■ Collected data
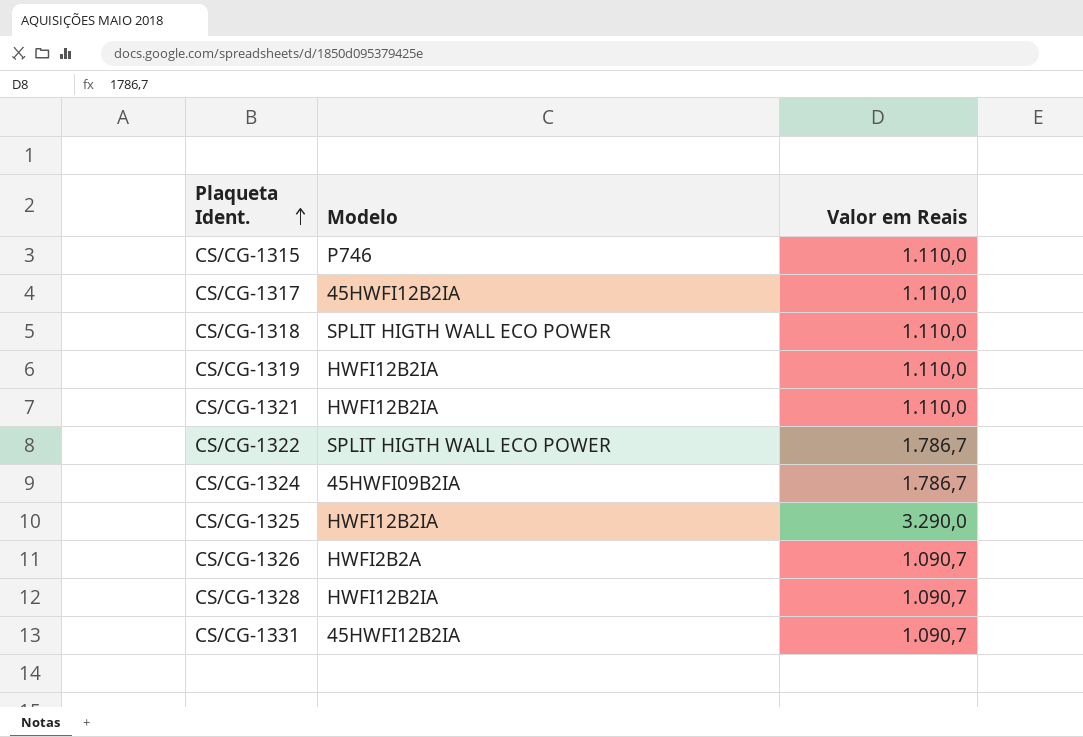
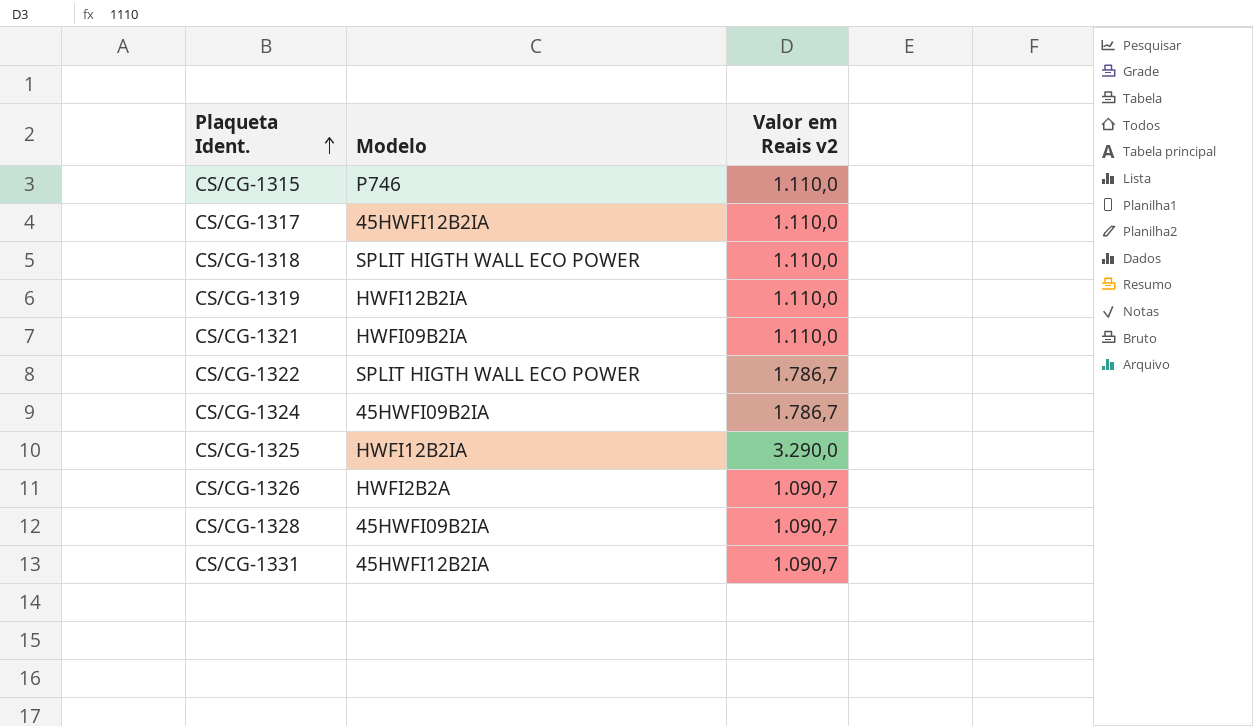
column name: Valor em Reais -> Valor em Reais v2
CS/CG-1321 | Modelo: HWFI12B2IA -> HWFI09B2IA
CS/CG-1328 | Modelo: HWFI12B2IA -> 45HWFI09B2IA

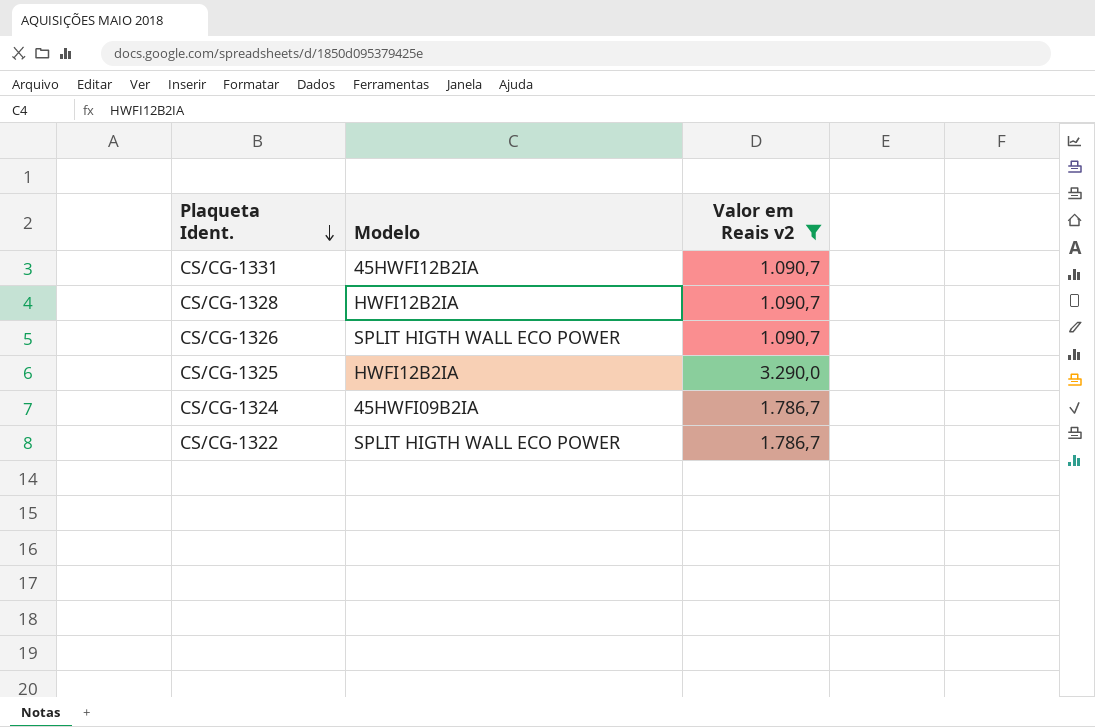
filter: none -> Valor em Reais v2 != 1.110,0
row order: Plaqueta Ident. ascending -> Plaqueta Ident. descending
CS/CG-1328 | Modelo: 45HWFI09B2IA -> HWFI12B2IA
CS/CG-1326 | Modelo: HWFI2B2A -> SPLIT HIGTH WALL ECO POWER

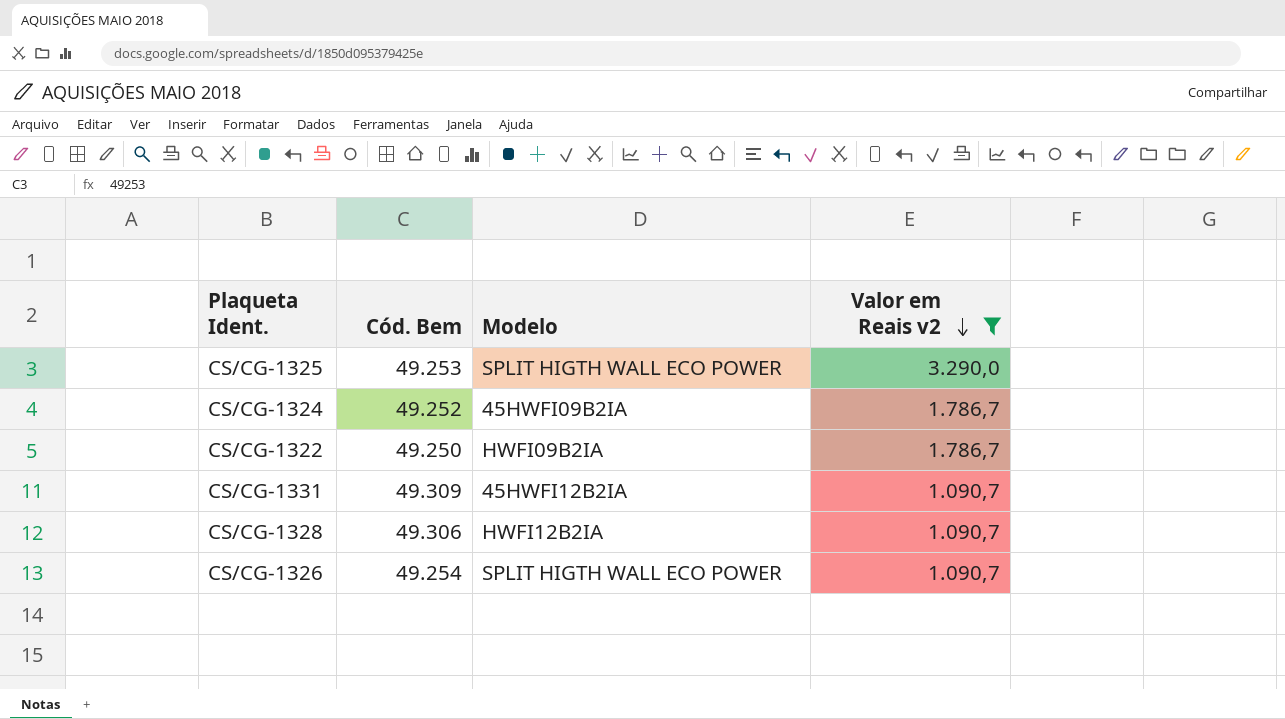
row order: Plaqueta Ident. descending -> Valor em Reais v2 descending
column Cód. Bem | position: none -> 2
CS/CG-1325 | Modelo: HWFI12B2IA -> SPLIT HIGTH WALL ECO POWER
CS/CG-1322 | Modelo: SPLIT HIGTH WALL ECO POWER -> HWFI09B2IA

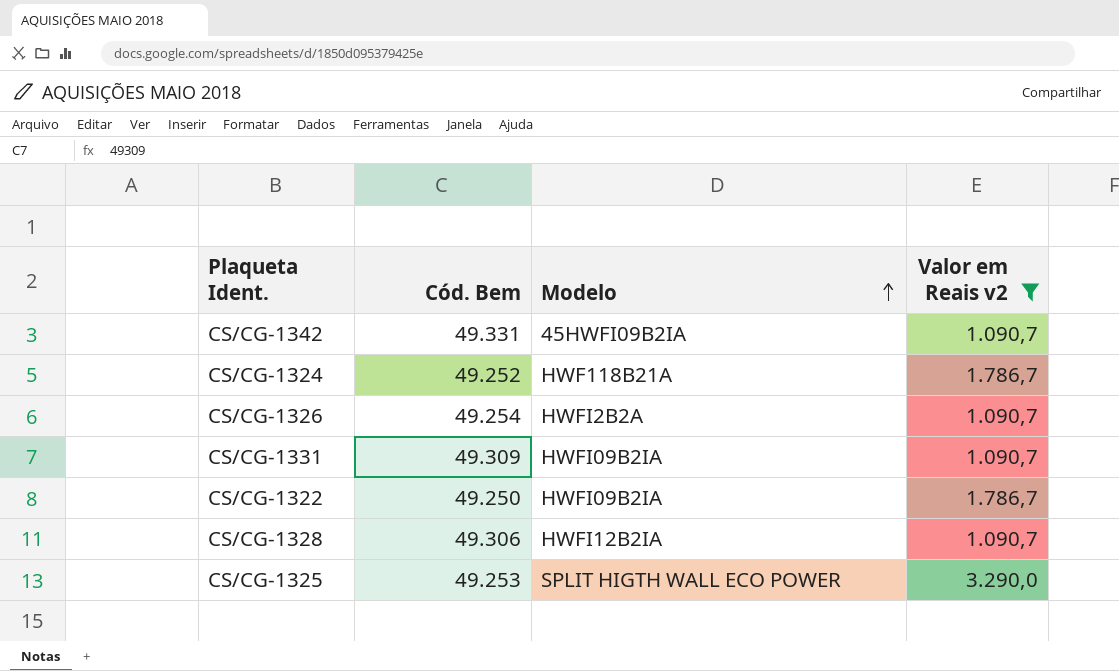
row order: Valor em Reais v2 descending -> Modelo ascending
row CS/CG-1342: none -> 49.331 | 45HWFI09B2IA | 1.090,7
CS/CG-1324 | Modelo: 45HWFI09B2IA -> HWF118B21A
CS/CG-1326 | Modelo: SPLIT HIGTH WALL ECO POWER -> HWFI2B2A
CS/CG-1331 | Modelo: 45HWFI12B2IA -> HWFI09B2IA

■ EXERCISE
Pick every line of the data that includes the string "Plaqueta".

■ ANSWER TO THE PROBLEM
row order: Plaqueta Ident. ascending -> Plaqueta Ident. descending
row order: Plaqueta Ident. descending -> Valor em Reais v2 descending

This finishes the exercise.